In contrast to share values, bank deposits by Cyprus residents have actually increased by 22 per cent since 2008, increasing the wealth of the local population by almost €10 billion. In 2008 deposits by residents were €43 billion, but in the recession year of 2009 they actually rose by 5 per cent to €45 billion. Deposits continued to increase by about €2 billion a year and reached over €53 billion in November 2012. These figures do not include deposits by third country nationals which are currently at over €13 billion.

By increasing savings and depositing them in the banks, the residents of Cyprus have actually created wealth in the middle of an economic crisis. In so doing, however, they have reduced consumption and therefore contributed to the current 2012 recession in Cyprus. Wealth has increased, but incomes have fallen.

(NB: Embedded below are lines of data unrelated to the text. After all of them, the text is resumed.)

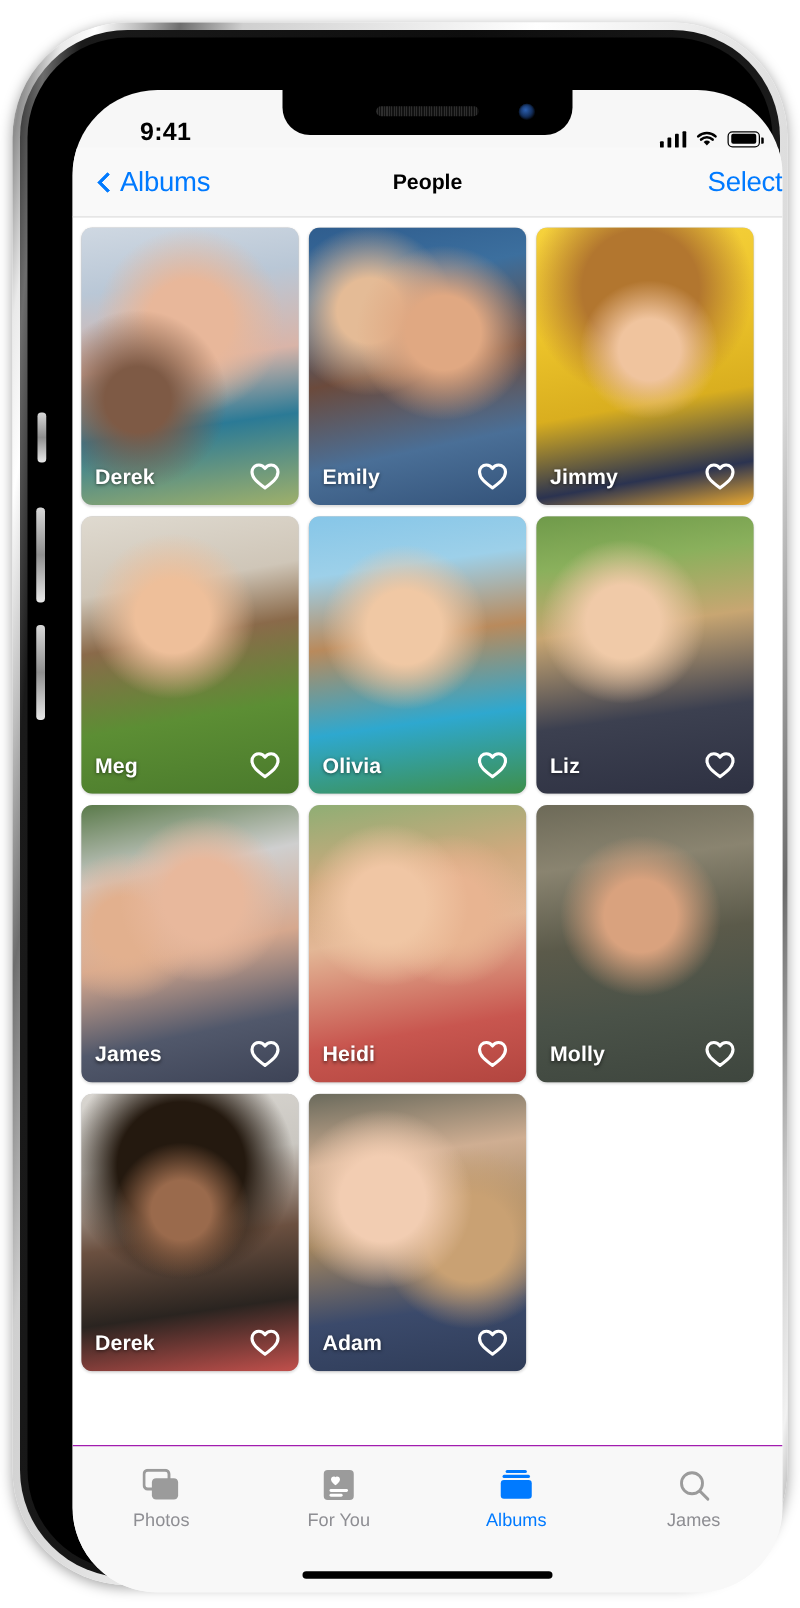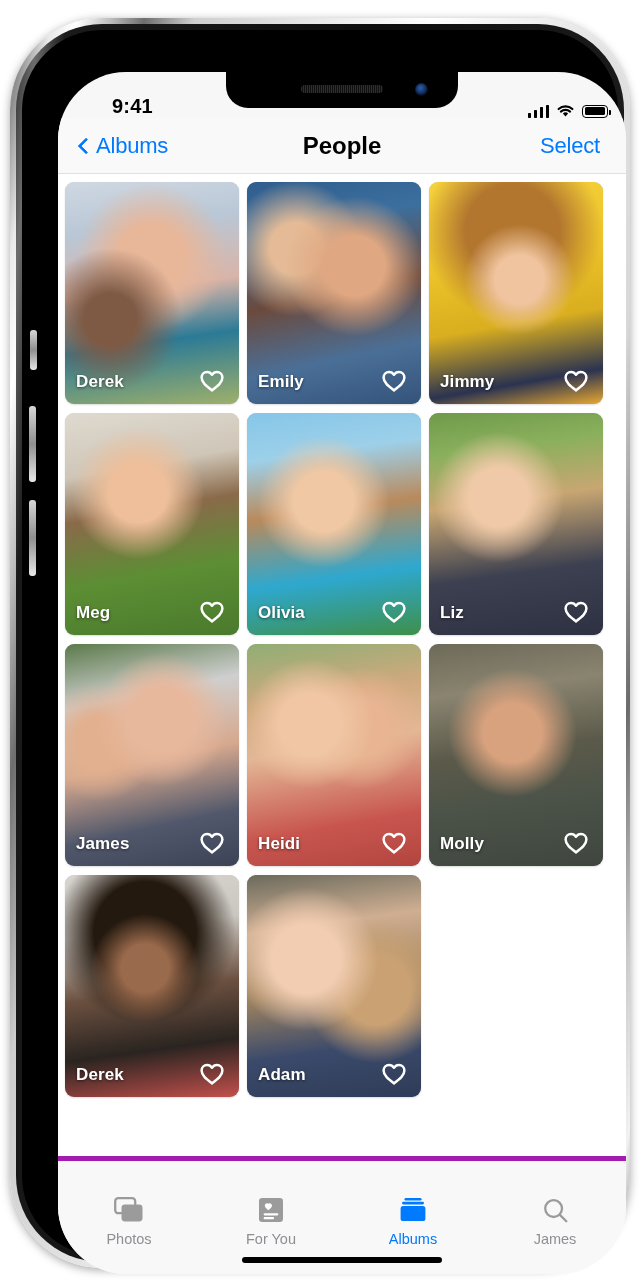"People" .nav-title { font-size: 24px -> 17px }
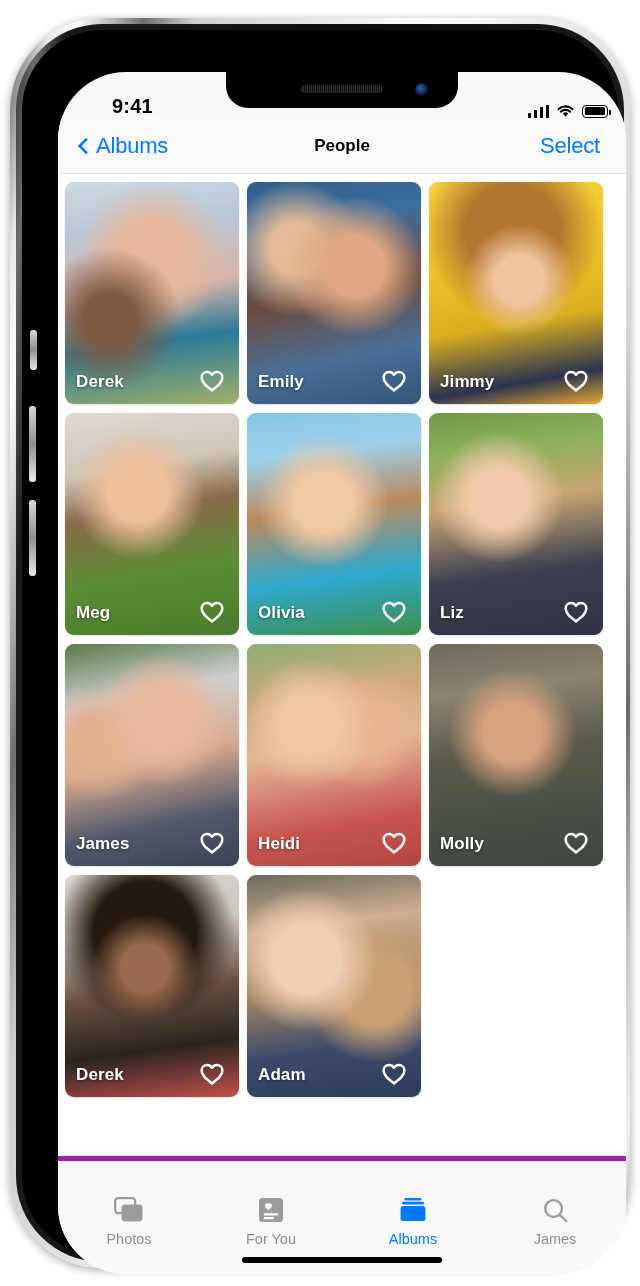"Select" .nav-select { padding-right: 26px -> none }
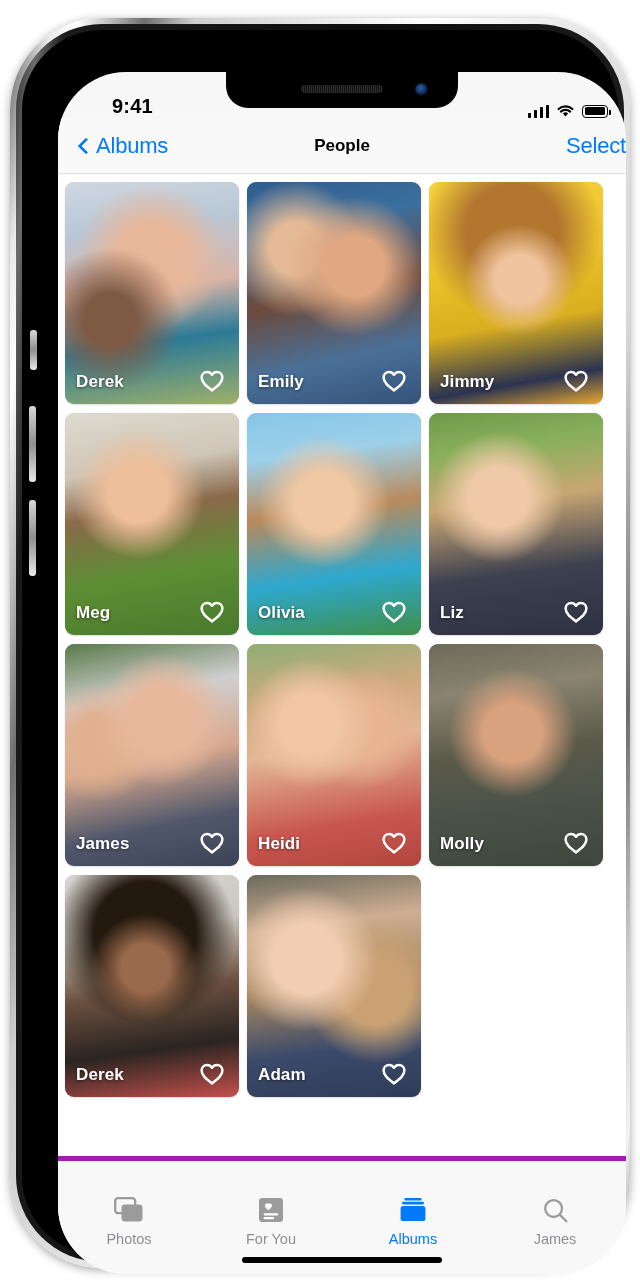"Photos" .tabbar { border-top: 5px solid #a21caf -> 1px solid #a21caf; padding-top: 34px -> 16px }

Though stock market values and savings are important forms of wealth in most countries, the main form of wealth held by households is generally immovable property, essentially their homes. The 2011 census found that there are 431,059 dwellings in Cyprus (south of the Green Line), which on the basis of 2012 values presented in the “RICS Cyprus Property Index” have been estimated to be worth €115 billion. Adjusting the census data the number of dwellings in 2008 is estimated at 384,898 and valued at about €118 billion. However by 2012 it appears that dwellings (mainly houses and flats) increased by 11 per cent over the period but this additional value of about €13 billion has been lost. Overall therefore the households lost €16 billion in value of property.

The construction and real estate sectors have been badly hit in Cyprus since 2008, but the indices are not in agreement with respect to how much prices of buildings have fallen. One source normally considered reliable is the “Residential Index of the Central Bank”, but its estimates appear conservative. This index shows a 10 per cent decrease in price values for houses and flats between 2009 and 2011. Most observers would estimate larger price falls. In fact the “RICS Cyprus Property Index” implies a larger fall, depending on whether they are houses or flats, of between 15 to 20 per cent. 

To conclude, the combined losses in wealth arising from the fall in prices on the stock exchange (€18 billion) and the property market (€16 billion) are estimated at €34 billion, while gains in saving deposits have increased wealth by €10 billion. There has therefore been a loss in wealth of about €24 billion. This exercise does not however include all forms of wealth, and consideration of business losses would greatly increase the deficit arising from the recession and stagnation. Furthermore this analysis does not include losses in income, which is also substantial or the losses to the unemployed. Though it presents the position arising in three very important components of wealth, it does not represent the whole picture.